-- INFORMATION PROVIDED --
- - - - - - -
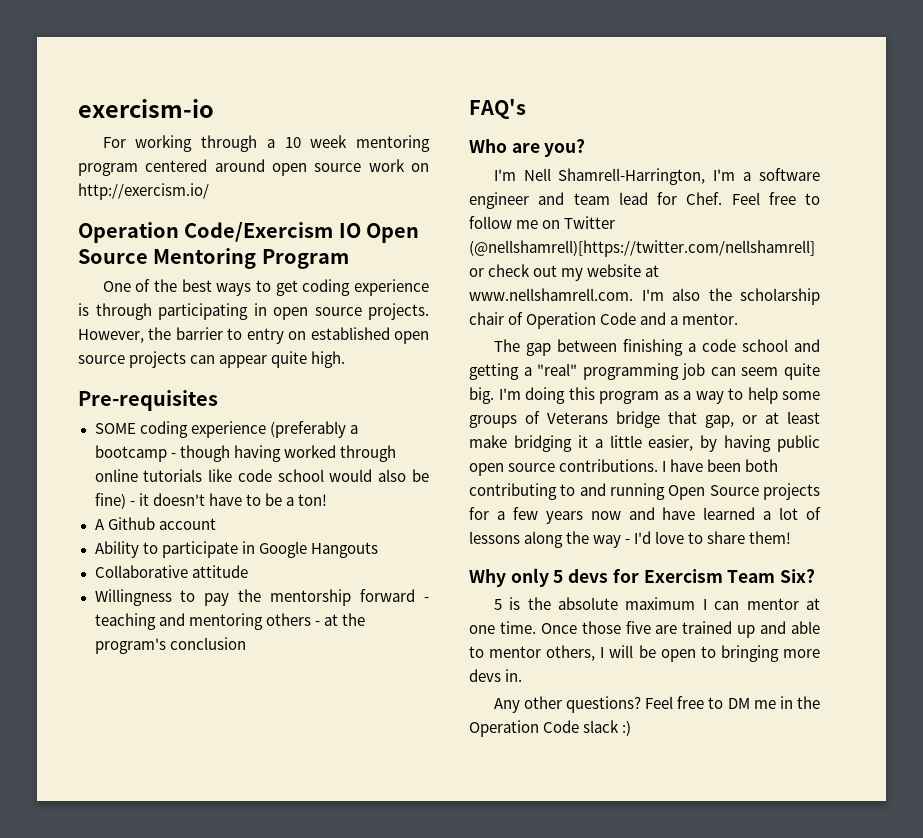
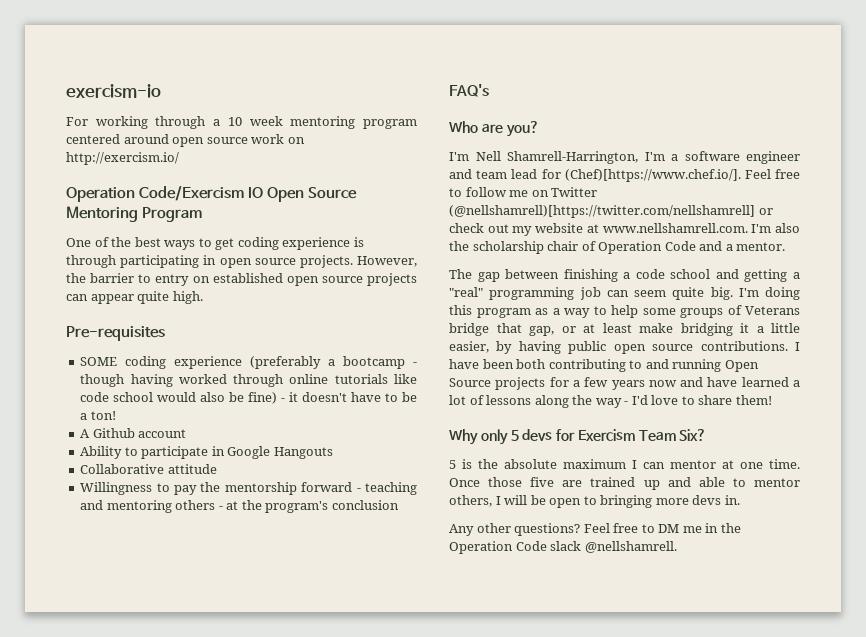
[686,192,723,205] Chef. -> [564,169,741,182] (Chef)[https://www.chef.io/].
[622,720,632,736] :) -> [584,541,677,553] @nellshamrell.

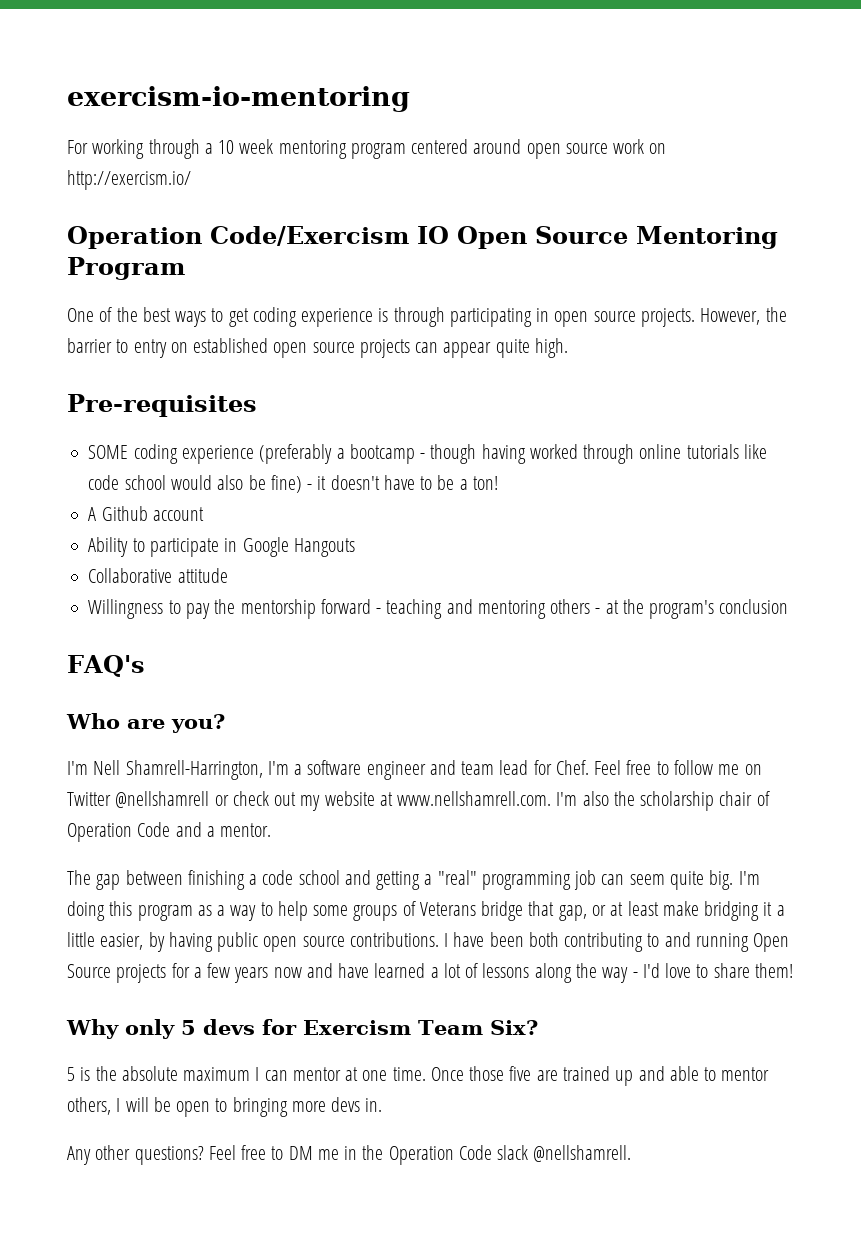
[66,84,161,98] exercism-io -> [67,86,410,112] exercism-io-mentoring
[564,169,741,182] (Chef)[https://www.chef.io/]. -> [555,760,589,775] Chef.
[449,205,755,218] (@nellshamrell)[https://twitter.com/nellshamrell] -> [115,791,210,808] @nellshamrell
- - - - - - -
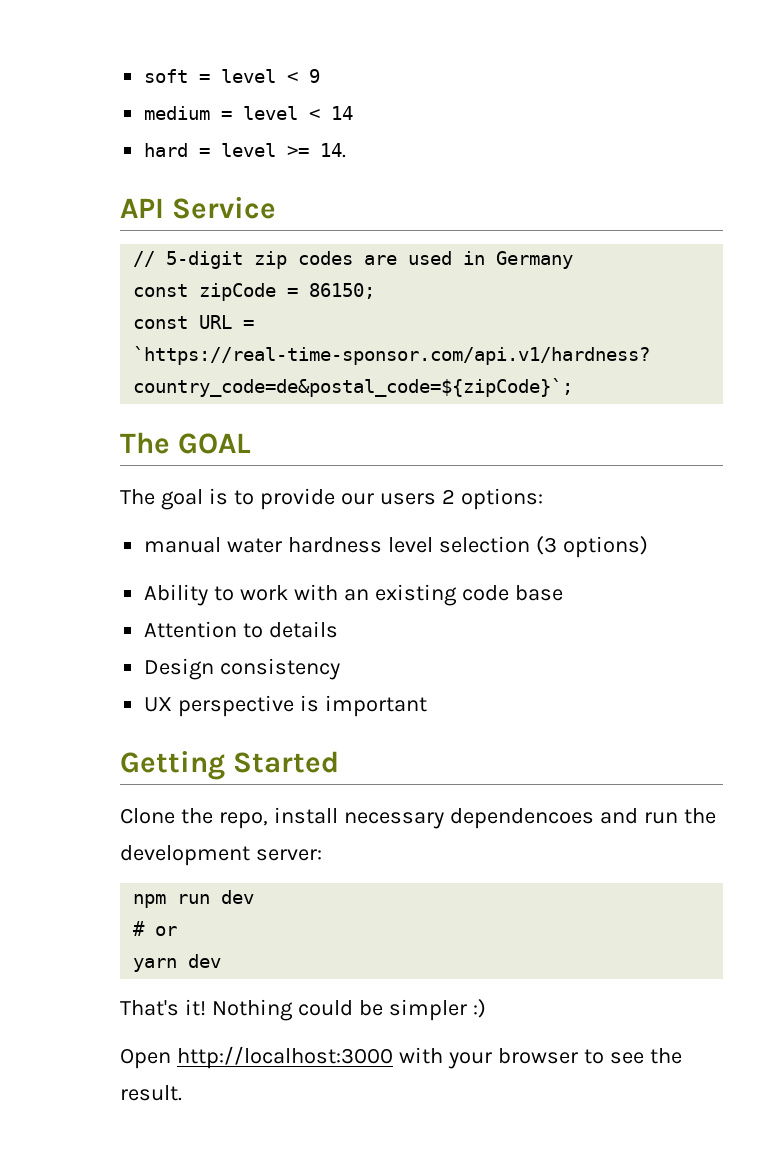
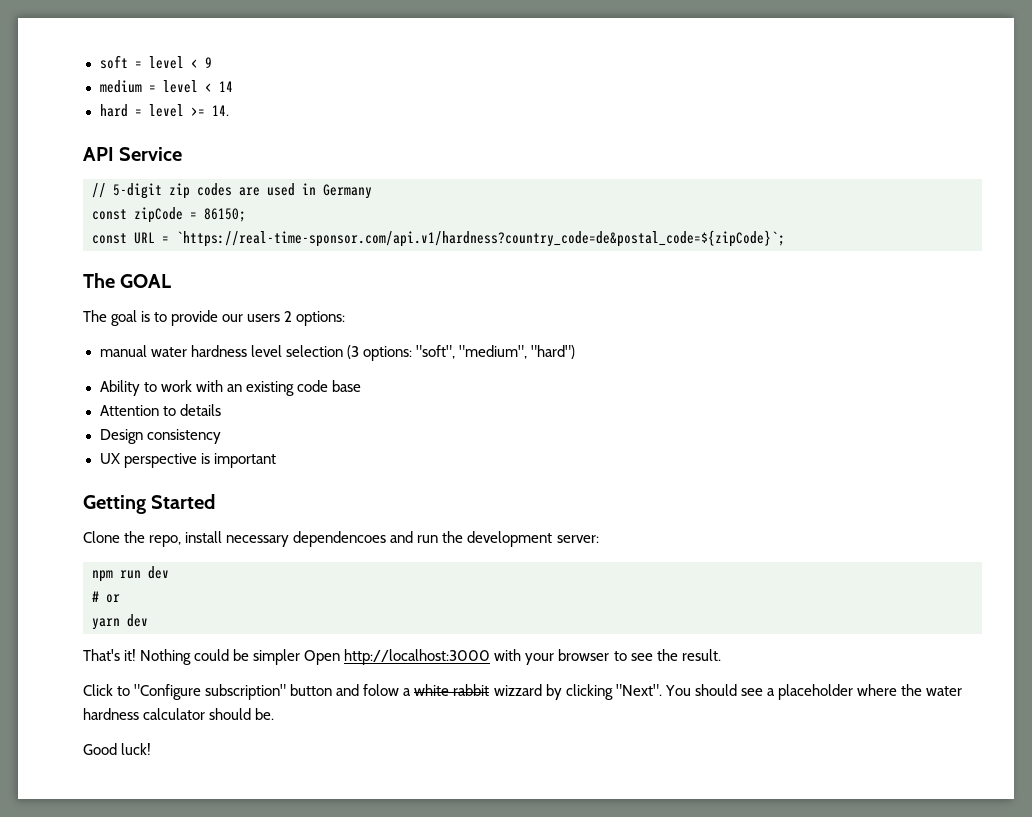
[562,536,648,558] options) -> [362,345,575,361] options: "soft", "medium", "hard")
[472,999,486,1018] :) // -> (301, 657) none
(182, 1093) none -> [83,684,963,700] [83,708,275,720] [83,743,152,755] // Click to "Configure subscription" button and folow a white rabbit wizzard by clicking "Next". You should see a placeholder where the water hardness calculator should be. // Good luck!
- - - - - - -
-- PROBLEM TO SOLVE --
Begin at the line in the entries above that has "[686,192,723,205] Chef. ->", stop after the line that has "-> [115,791,210,808] @nellshamrell", and output exactly those lines without pictures.

-- EXERCISE OUTPUT --
[686,192,723,205] Chef. -> [564,169,741,182] (Chef)[https://www.chef.io/].
[622,720,632,736] :) -> [584,541,677,553] @nellshamrell.

[66,84,161,98] exercism-io -> [67,86,410,112] exercism-io-mentoring
[564,169,741,182] (Chef)[https://www.chef.io/]. -> [555,760,589,775] Chef.
[449,205,755,218] (@nellshamrell)[https://twitter.com/nellshamrell] -> [115,791,210,808] @nellshamrell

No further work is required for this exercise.